» Your instructions
I need the lines below from the one with "column ΠΕΡΙΟΧΗ ΠΡΟΣΛΗΨΗΣ" down to the one with "Total | ΣΕΙΡΑ ΠΙΝΑΚΑ: 3,616 -> 2,791" reproduced exactly, both ends included, and nothing else.

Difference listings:
* * * * * * *
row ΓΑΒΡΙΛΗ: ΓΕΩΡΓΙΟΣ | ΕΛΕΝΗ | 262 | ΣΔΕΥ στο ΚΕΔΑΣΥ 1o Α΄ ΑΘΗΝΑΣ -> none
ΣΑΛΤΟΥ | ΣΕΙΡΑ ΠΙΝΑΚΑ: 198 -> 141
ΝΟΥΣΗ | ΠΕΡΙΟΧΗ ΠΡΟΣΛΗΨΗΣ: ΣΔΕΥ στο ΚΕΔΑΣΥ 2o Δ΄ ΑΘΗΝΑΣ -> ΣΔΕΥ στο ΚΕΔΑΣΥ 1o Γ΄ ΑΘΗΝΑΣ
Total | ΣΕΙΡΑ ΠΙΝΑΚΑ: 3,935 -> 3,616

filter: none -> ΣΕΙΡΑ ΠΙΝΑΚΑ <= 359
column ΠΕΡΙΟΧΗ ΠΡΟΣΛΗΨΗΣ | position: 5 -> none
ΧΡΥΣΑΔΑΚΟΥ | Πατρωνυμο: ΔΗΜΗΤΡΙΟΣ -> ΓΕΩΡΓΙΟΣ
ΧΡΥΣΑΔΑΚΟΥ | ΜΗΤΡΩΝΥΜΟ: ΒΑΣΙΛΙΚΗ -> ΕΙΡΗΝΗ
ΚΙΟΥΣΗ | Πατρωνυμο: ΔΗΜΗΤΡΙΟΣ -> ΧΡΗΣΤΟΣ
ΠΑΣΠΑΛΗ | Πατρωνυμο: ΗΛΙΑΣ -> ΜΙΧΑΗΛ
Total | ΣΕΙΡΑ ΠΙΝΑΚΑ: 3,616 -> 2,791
* * * * * * *
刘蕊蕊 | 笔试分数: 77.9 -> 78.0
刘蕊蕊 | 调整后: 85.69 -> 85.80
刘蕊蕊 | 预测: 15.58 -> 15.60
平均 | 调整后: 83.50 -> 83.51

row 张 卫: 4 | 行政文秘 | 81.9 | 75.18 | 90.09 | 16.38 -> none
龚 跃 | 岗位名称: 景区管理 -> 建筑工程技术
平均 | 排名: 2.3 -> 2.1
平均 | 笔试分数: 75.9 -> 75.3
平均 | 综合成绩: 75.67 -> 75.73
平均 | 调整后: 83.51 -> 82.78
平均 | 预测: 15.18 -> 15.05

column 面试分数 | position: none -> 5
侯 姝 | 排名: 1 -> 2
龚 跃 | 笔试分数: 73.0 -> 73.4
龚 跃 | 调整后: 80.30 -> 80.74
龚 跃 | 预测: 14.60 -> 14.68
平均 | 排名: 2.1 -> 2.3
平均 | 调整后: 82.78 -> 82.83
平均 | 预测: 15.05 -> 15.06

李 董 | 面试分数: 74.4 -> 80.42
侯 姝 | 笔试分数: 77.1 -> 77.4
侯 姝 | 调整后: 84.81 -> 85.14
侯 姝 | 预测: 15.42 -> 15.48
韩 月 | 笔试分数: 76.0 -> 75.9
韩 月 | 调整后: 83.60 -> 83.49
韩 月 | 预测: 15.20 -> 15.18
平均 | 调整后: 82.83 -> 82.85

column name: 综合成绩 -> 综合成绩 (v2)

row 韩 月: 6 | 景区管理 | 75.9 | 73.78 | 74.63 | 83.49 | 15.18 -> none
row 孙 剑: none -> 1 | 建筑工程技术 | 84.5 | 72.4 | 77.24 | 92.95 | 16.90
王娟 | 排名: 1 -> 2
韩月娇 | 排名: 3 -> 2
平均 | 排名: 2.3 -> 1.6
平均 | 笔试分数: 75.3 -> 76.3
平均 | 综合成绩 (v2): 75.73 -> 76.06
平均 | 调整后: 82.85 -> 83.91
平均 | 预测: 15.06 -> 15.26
* * * * * * *
» Written reply
column ΠΕΡΙΟΧΗ ΠΡΟΣΛΗΨΗΣ | position: 5 -> none
ΧΡΥΣΑΔΑΚΟΥ | Πατρωνυμο: ΔΗΜΗΤΡΙΟΣ -> ΓΕΩΡΓΙΟΣ
ΧΡΥΣΑΔΑΚΟΥ | ΜΗΤΡΩΝΥΜΟ: ΒΑΣΙΛΙΚΗ -> ΕΙΡΗΝΗ
ΚΙΟΥΣΗ | Πατρωνυμο: ΔΗΜΗΤΡΙΟΣ -> ΧΡΗΣΤΟΣ
ΠΑΣΠΑΛΗ | Πατρωνυμο: ΗΛΙΑΣ -> ΜΙΧΑΗΛ
Total | ΣΕΙΡΑ ΠΙΝΑΚΑ: 3,616 -> 2,791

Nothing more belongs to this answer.